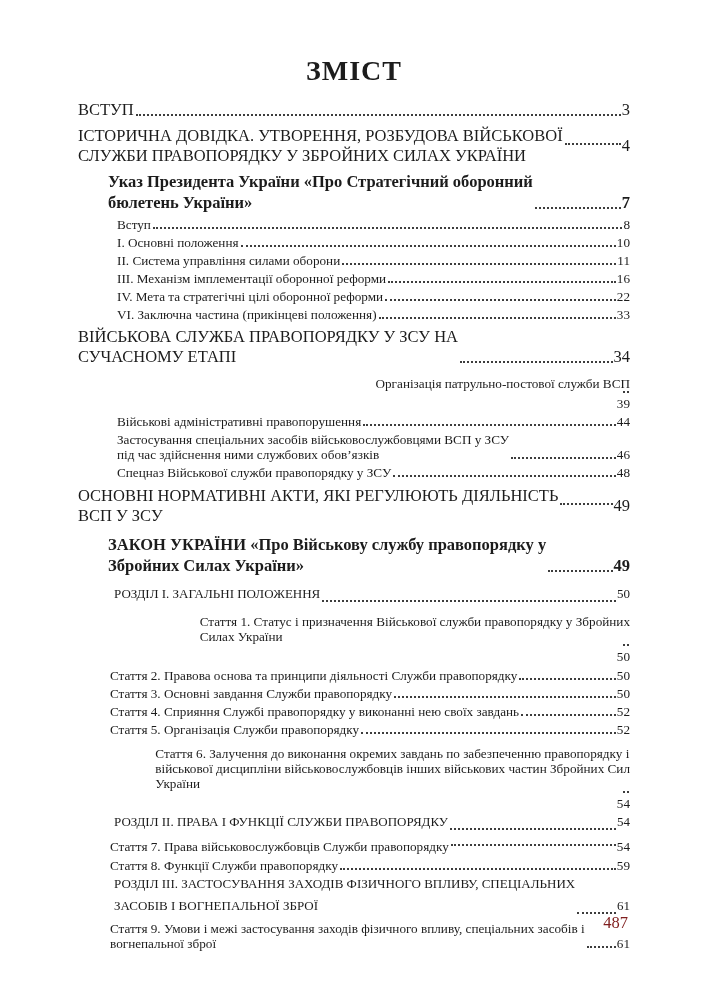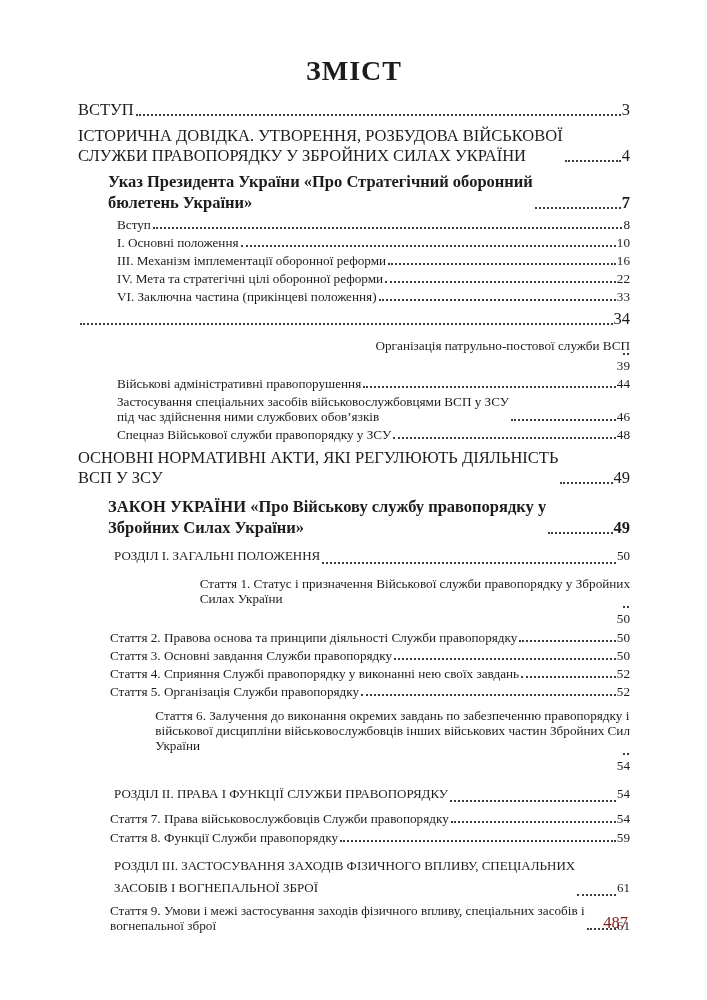--- a/index.html
+++ b/index.html
@@ -35,23 +35,23 @@
 
   .lvl-section { font-size: 16.5px; line-height: 20px; }
   .lvl-section .leader { margin-bottom: 4px; }
   .lvl-bold { font-size: 16.5px; line-height: 21px; font-weight: 700; margin-left: 30px; }
   .lvl-bold .leader { margin-bottom: 4px; }
   .lvl-item { font-size: 13.2px; line-height: 15px; margin-left: 39px; }
   .lvl-chapter { font-size: 13px; line-height: 22px; margin-left: 36px; }
   .lvl-article { font-size: 13.2px; line-height: 15px; margin-left: 32px; }
 
   .mt3 { margin-top: 3px; }  .mt4 { margin-top: 4px; }
-  .mt5 { margin-top: 9px; flex-direction: column; }  .mt6 { margin-top: 6px; }
+  .mt5 { margin-top: 9px; flex-direction: column; }  .mt6 { margin-top: 6px; align-items: center; }
   .mt7 { margin-top: 7px; }  .mt8 { margin-top: 8px; }
-  .mt9 { margin-top: 5px; }  .mt10 { margin-top: 10px; }
+  .mt9 { margin-top: 5px; }  .mt10 { }
 
   .folio {
     position: absolute;
     top: 913px;
     right: 79px;
     font-size: 16.5px;
     color: #7f1d1d;
   }
 </style>
 </head>
@@ -87,40 +87,47 @@
       <span class="leader"></span>
       <span class="pnum">8</span>
     </div>
 
     <div class="row lvl-item mt3">
       <span class="label">I. Основні положення</span>
       <span class="leader"></span>
       <span class="pnum">10</span>
     </div>
 
+    <div class="row lvl-item mt3">
+      <span class="label">II. Система управління силами оборони</span>
+      <span class="leader"></span>
+      <span class="pnum">11</span>
+    </div>
 
     <div class="row lvl-item mt3">
       <span class="label">III. Механізм імплементації оборонної реформи</span>
       <span class="leader"></span>
       <span class="pnum">16</span>
     </div>
 
     <div class="row lvl-item mt3">
       <span class="label">IV. Мета та стратегічні цілі оборонної реформи</span>
       <span class="leader"></span>
       <span class="pnum">22</span>
     </div>
 
     <div class="row lvl-item mt3">
       <span class="label">VI. Заключна частина (прикінцеві положення)</span>
       <span class="leader"></span>
       <span class="pnum">33</span>
     </div>
 
     <div class="row lvl-section mt9">
+      <span class="label">ВІЙСЬКОВА СЛУЖБА ПРАВОПОРЯДКУ У ЗСУ НА
+СУЧАСНОМУ ЕТАПІ</span>
       <span class="leader"></span>
       <span class="pnum">34</span>
     </div>
 
     <div class="row lvl-item mt5">
       <span class="label">Організація патрульно-постової служби ВСП</span>
       <span class="leader"></span>
       <span class="pnum">39</span>
     </div>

--------------------------------

**To do:** Return all material verbatim, pictures omitted.

**Solution for this exercise:**
--- a/index.html
+++ b/index.html
@@ -35,23 +35,23 @@
 
   .lvl-section { font-size: 16.5px; line-height: 20px; }
   .lvl-section .leader { margin-bottom: 4px; }
   .lvl-bold { font-size: 16.5px; line-height: 21px; font-weight: 700; margin-left: 30px; }
   .lvl-bold .leader { margin-bottom: 4px; }
   .lvl-item { font-size: 13.2px; line-height: 15px; margin-left: 39px; }
   .lvl-chapter { font-size: 13px; line-height: 22px; margin-left: 36px; }
   .lvl-article { font-size: 13.2px; line-height: 15px; margin-left: 32px; }
 
   .mt3 { margin-top: 3px; }  .mt4 { margin-top: 4px; }
-  .mt5 { margin-top: 9px; flex-direction: column; }  .mt6 { margin-top: 6px; }
+  .mt5 { margin-top: 9px; flex-direction: column; }  .mt6 { margin-top: 6px; align-items: center; }
   .mt7 { margin-top: 7px; }  .mt8 { margin-top: 8px; }
-  .mt9 { margin-top: 5px; }  .mt10 { margin-top: 10px; }
+  .mt9 { margin-top: 5px; }  .mt10 { }
 
   .folio {
     position: absolute;
     top: 913px;
     right: 79px;
     font-size: 16.5px;
     color: #7f1d1d;
   }
 </style>
 </head>
@@ -87,40 +87,47 @@
       <span class="leader"></span>
       <span class="pnum">8</span>
     </div>
 
     <div class="row lvl-item mt3">
       <span class="label">I. Основні положення</span>
       <span class="leader"></span>
       <span class="pnum">10</span>
     </div>
 
+    <div class="row lvl-item mt3">
+      <span class="label">II. Система управління силами оборони</span>
+      <span class="leader"></span>
+      <span class="pnum">11</span>
+    </div>
 
     <div class="row lvl-item mt3">
       <span class="label">III. Механізм імплементації оборонної реформи</span>
       <span class="leader"></span>
       <span class="pnum">16</span>
     </div>
 
     <div class="row lvl-item mt3">
       <span class="label">IV. Мета та стратегічні цілі оборонної реформи</span>
       <span class="leader"></span>
       <span class="pnum">22</span>
     </div>
 
     <div class="row lvl-item mt3">
       <span class="label">VI. Заключна частина (прикінцеві положення)</span>
       <span class="leader"></span>
       <span class="pnum">33</span>
     </div>
 
     <div class="row lvl-section mt9">
+      <span class="label">ВІЙСЬКОВА СЛУЖБА ПРАВОПОРЯДКУ У ЗСУ НА
+СУЧАСНОМУ ЕТАПІ</span>
       <span class="leader"></span>
       <span class="pnum">34</span>
     </div>
 
     <div class="row lvl-item mt5">
       <span class="label">Організація патрульно-постової служби ВСП</span>
       <span class="leader"></span>
       <span class="pnum">39</span>
     </div>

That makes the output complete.